Além de bagaço, outros tipos de combustível líquidos poderão ser queimados em nossas caldeiras e, entre eles, parte do próprio estoque de álcool porventura existente. Este será o momento da “Guarda Suíça”, pronta para socorrer o País nos seus momentos difíceis. Esse será o capítulo mais importante da saga da geração de energia no setor sucroalcooleiro.

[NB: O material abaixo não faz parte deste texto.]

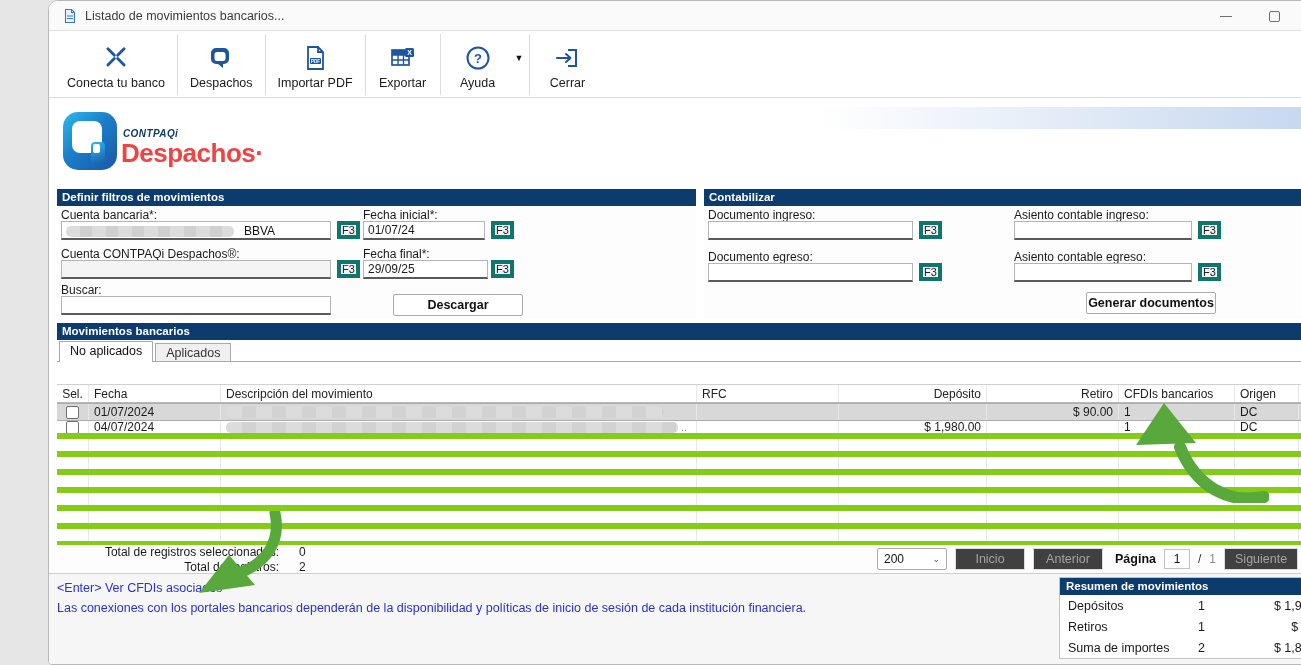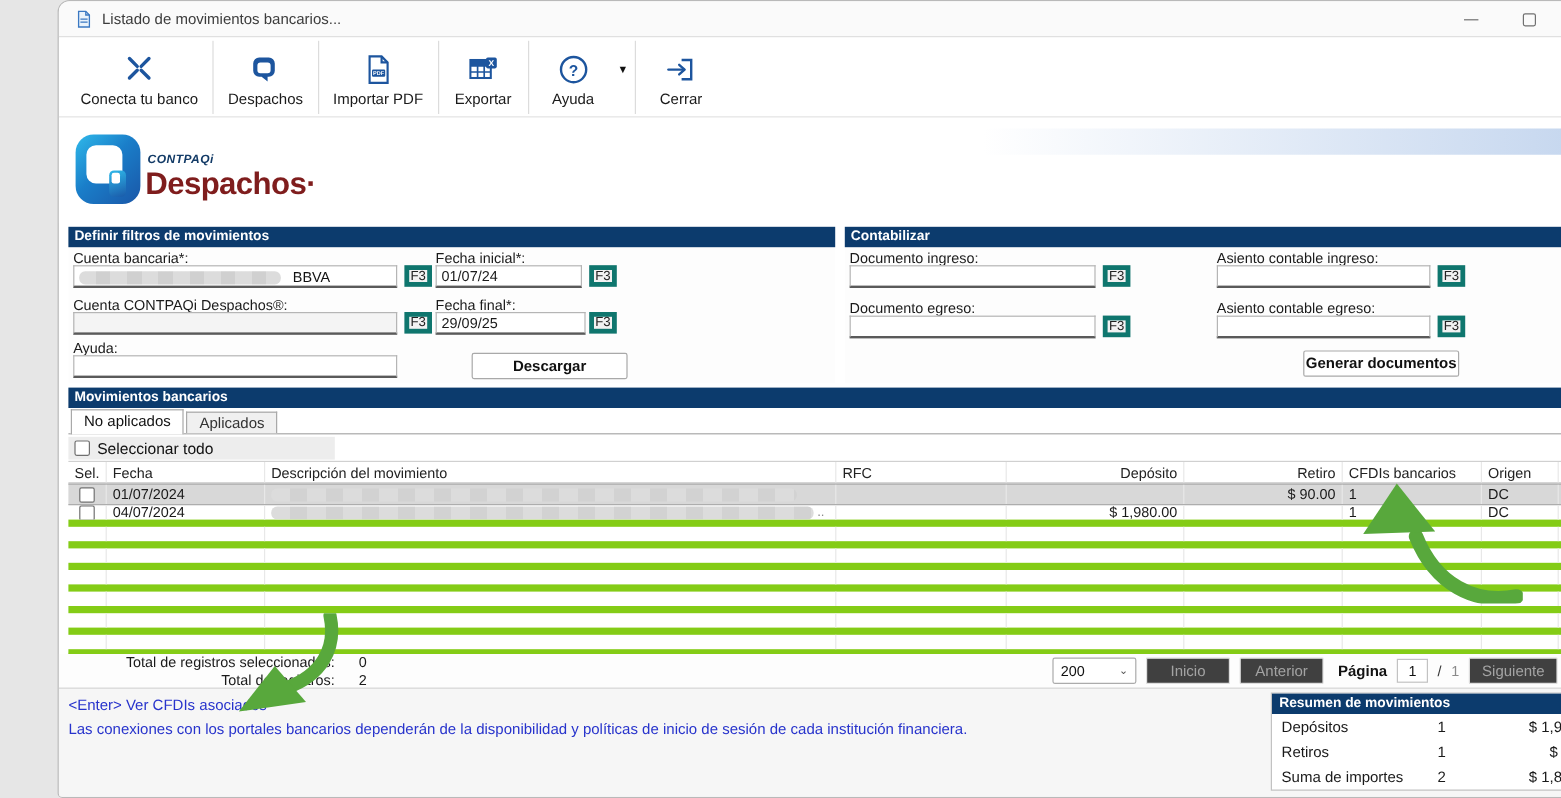"Despachos·" .logo-main { color: #7f1d1d -> #ef4444 }
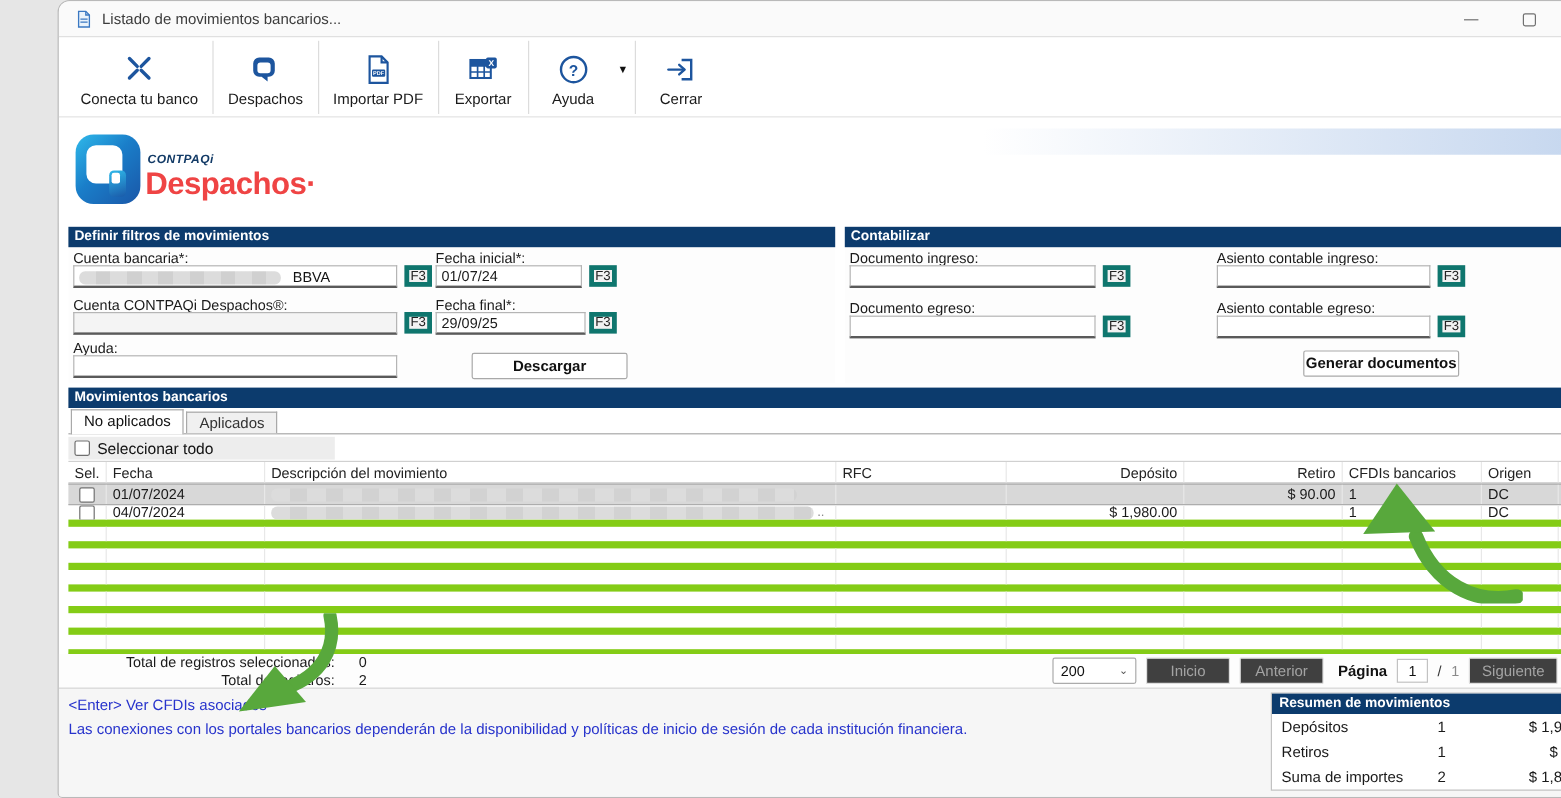"Ayuda:" span.f-label { text: Ayuda -> Buscar }
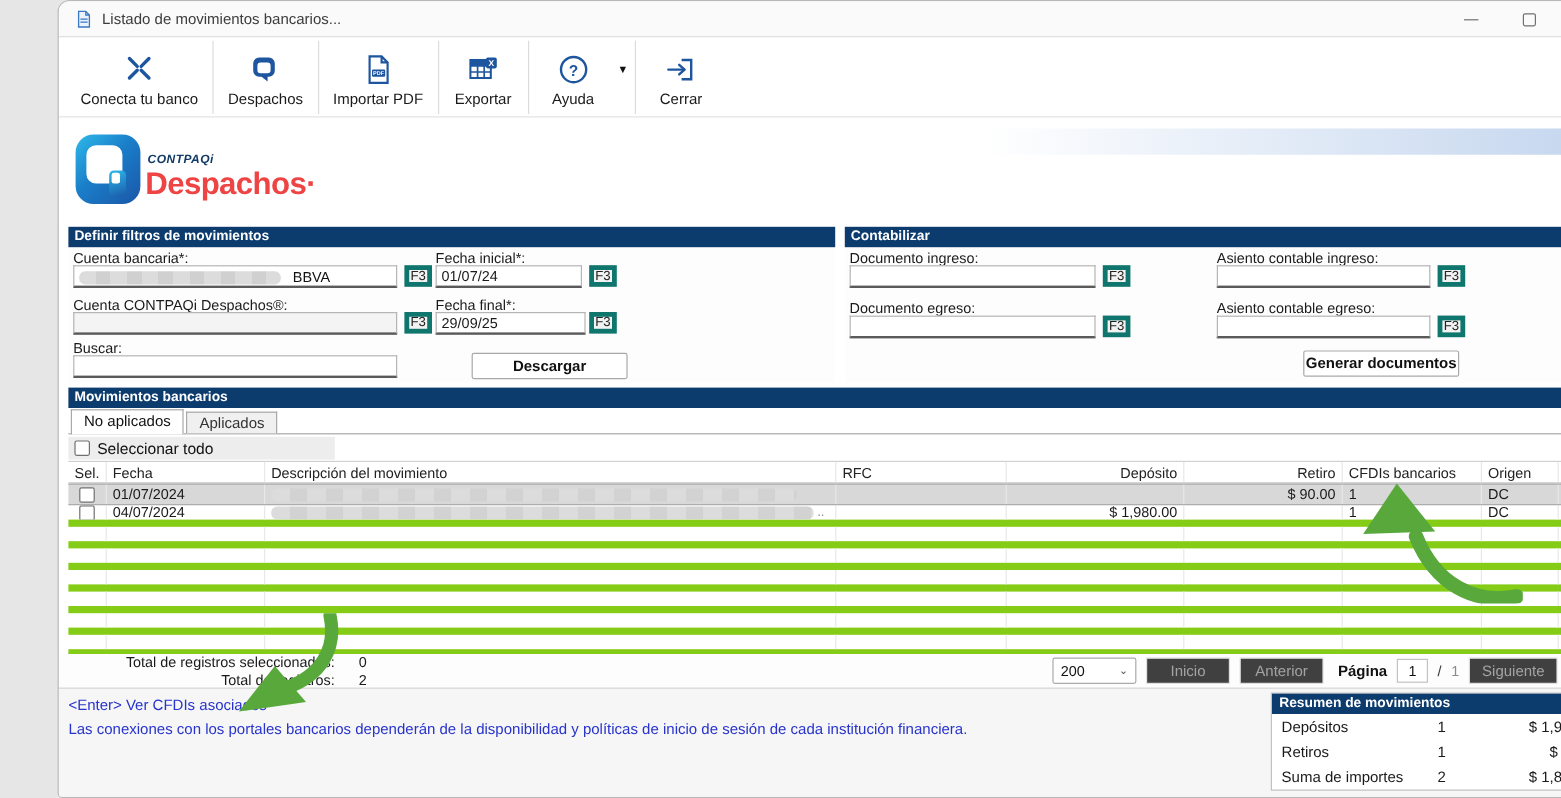"Seleccionar todo" div.selectall { html: <div> <span></span> <span>Seleccionar todo</span> </div> -> none }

A partir desse capítulo passaremos a ter a geração de energia contribuindo para a formação e controle da oferta final do mercado de açúcar e álcool, dando sustentação aos seus preços, como um canal off-market para escoamento de excedentes de produção que tendem a ocorrer de tempos em tempos. A enorme elasticidade dos preços diante das variações das ofertas de açúcar e álcool indica a importância que uma estratégia dessa natureza poderia vir a causar no Brasil, especialmente quanto ao valor de nossas exportações.

Como cada 10% de variação na oferta pode ter um reflexo da ordem de 30% nos preços de mercado, é fácil perceber que a retirada de 10% da produção pode significar uma recuperação de até 30% do valor da parcela de 90% da produção de açúcar e álcool efetivamente comercializada. Esta ação representa um ganho final da ordem de 20%.

Não estamos falando de novas intervenções, mas simplesmente na nossa inserção em um novo cenário mundial de energia. Estamos entrando em uma era de esforços em energia eólica e até mesmo energia solar. É a busca pela energia renovável e sustentável. Neste contexto, pelo mesmo preço que se admite pagar pela energia eólicas podemos remunerar a nossa ponta-de-estoque com valores da ordem de R$ 400,00 por metro cúbico de álcool, o que aumentaria ainda mais a margem obtida pelo ajuste dos preços finais de açúcar e álcool. Esta situação não demanda novos investimentos.

Podem existir polêmicas no âmbito da OMC? Provavelmente sim, mas afinal quem poderá nos criticar por estarmos produzindo energia limpa e renovável? Certamente não serão os Europeus. O epílogo dessa nossa saga poderia ser escrito relatando como finalmente consolidamos uma matriz energética completa, inter-relacionando as nossas ofertas de açúcar, álcool e energia. Tudo isso enquanto aguardamos o nosso destino final: A Era do Hidrogênio. Esta é a minha opinião.